____ DATA FOR PROCESSING

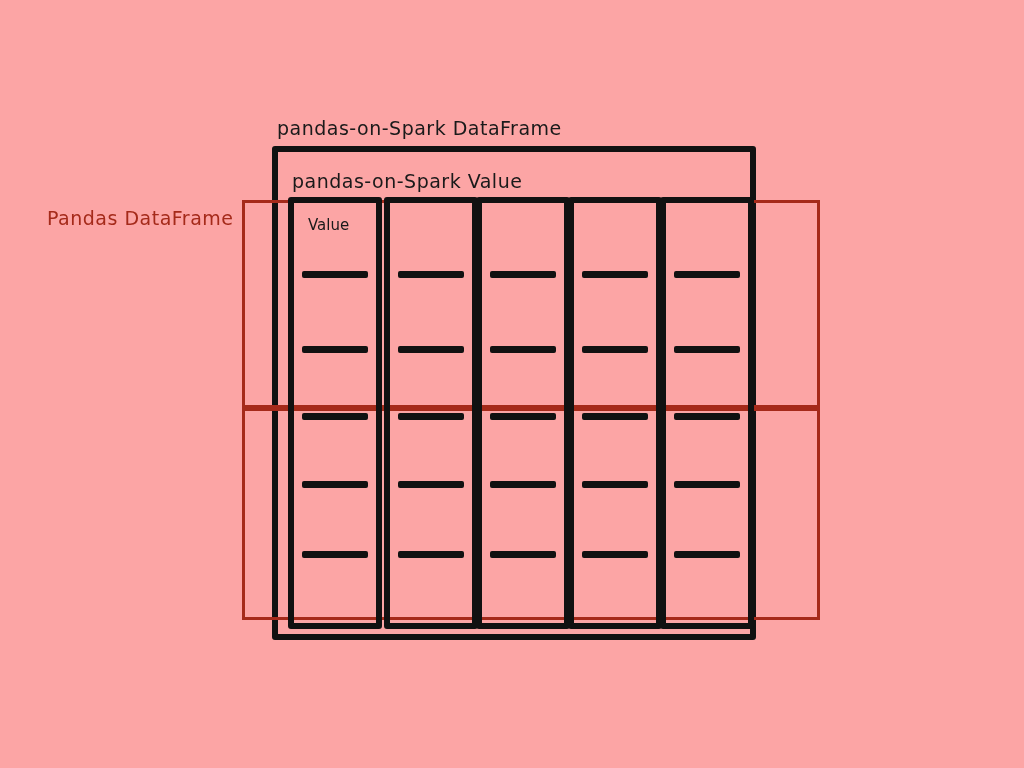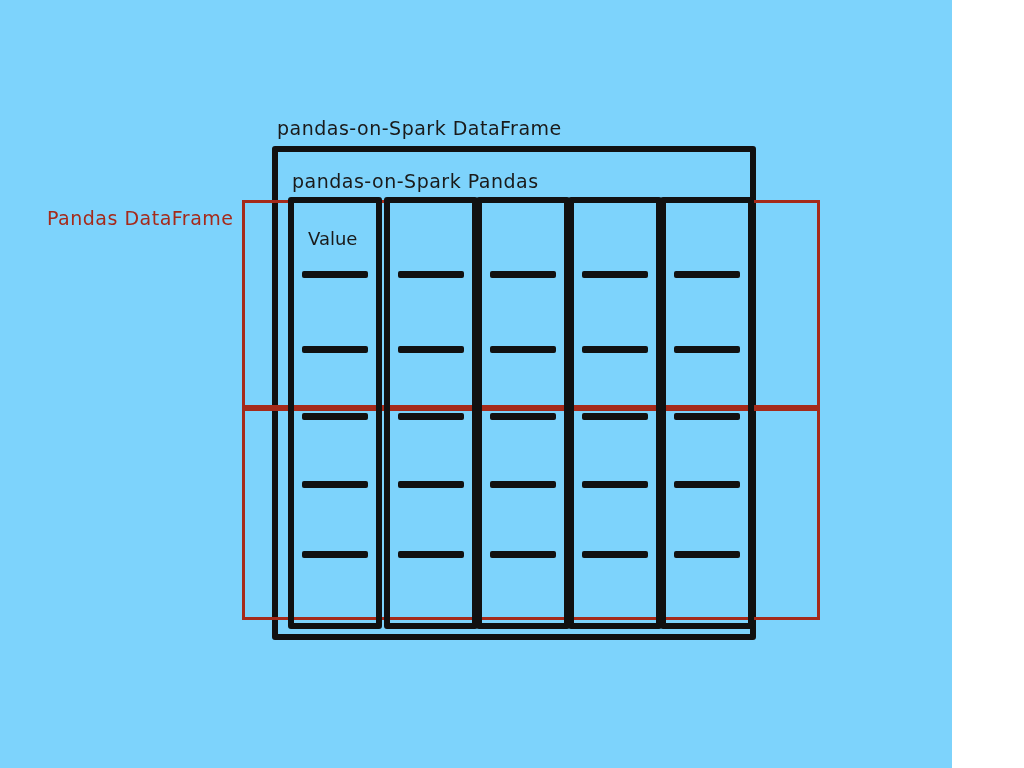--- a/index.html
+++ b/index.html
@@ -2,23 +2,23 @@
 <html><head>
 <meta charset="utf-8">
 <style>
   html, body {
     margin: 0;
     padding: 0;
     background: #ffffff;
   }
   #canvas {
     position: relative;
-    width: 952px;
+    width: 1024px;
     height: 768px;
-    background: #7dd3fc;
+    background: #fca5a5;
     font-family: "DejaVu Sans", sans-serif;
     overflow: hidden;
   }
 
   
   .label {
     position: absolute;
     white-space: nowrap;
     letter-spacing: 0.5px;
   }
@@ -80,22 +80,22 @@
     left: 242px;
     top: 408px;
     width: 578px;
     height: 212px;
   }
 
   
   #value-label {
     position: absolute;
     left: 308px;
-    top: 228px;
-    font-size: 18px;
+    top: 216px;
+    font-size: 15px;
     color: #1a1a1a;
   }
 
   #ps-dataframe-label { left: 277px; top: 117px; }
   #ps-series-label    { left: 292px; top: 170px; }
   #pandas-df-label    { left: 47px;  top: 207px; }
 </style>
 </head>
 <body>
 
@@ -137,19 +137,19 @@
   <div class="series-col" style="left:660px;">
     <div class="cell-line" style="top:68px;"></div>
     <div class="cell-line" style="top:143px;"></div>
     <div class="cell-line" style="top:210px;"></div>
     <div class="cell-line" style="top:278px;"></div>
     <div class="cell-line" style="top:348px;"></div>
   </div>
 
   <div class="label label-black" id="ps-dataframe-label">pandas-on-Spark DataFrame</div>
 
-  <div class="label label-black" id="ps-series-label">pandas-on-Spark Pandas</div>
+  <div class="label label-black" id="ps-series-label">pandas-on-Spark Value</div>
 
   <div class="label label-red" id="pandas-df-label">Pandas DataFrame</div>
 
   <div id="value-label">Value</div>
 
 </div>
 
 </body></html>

________

YOUR OBJECTIVE → Give back every record above word for word, dropping pictures.

YOUR SOLUTION →
--- a/index.html
+++ b/index.html
@@ -2,23 +2,23 @@
 <html><head>
 <meta charset="utf-8">
 <style>
   html, body {
     margin: 0;
     padding: 0;
     background: #ffffff;
   }
   #canvas {
     position: relative;
-    width: 952px;
+    width: 1024px;
     height: 768px;
-    background: #7dd3fc;
+    background: #fca5a5;
     font-family: "DejaVu Sans", sans-serif;
     overflow: hidden;
   }
 
   
   .label {
     position: absolute;
     white-space: nowrap;
     letter-spacing: 0.5px;
   }
@@ -80,22 +80,22 @@
     left: 242px;
     top: 408px;
     width: 578px;
     height: 212px;
   }
 
   
   #value-label {
     position: absolute;
     left: 308px;
-    top: 228px;
-    font-size: 18px;
+    top: 216px;
+    font-size: 15px;
     color: #1a1a1a;
   }
 
   #ps-dataframe-label { left: 277px; top: 117px; }
   #ps-series-label    { left: 292px; top: 170px; }
   #pandas-df-label    { left: 47px;  top: 207px; }
 </style>
 </head>
 <body>
 
@@ -137,19 +137,19 @@
   <div class="series-col" style="left:660px;">
     <div class="cell-line" style="top:68px;"></div>
     <div class="cell-line" style="top:143px;"></div>
     <div class="cell-line" style="top:210px;"></div>
     <div class="cell-line" style="top:278px;"></div>
     <div class="cell-line" style="top:348px;"></div>
   </div>
 
   <div class="label label-black" id="ps-dataframe-label">pandas-on-Spark DataFrame</div>
 
-  <div class="label label-black" id="ps-series-label">pandas-on-Spark Pandas</div>
+  <div class="label label-black" id="ps-series-label">pandas-on-Spark Value</div>
 
   <div class="label label-red" id="pandas-df-label">Pandas DataFrame</div>
 
   <div id="value-label">Value</div>
 
 </div>
 
 </body></html>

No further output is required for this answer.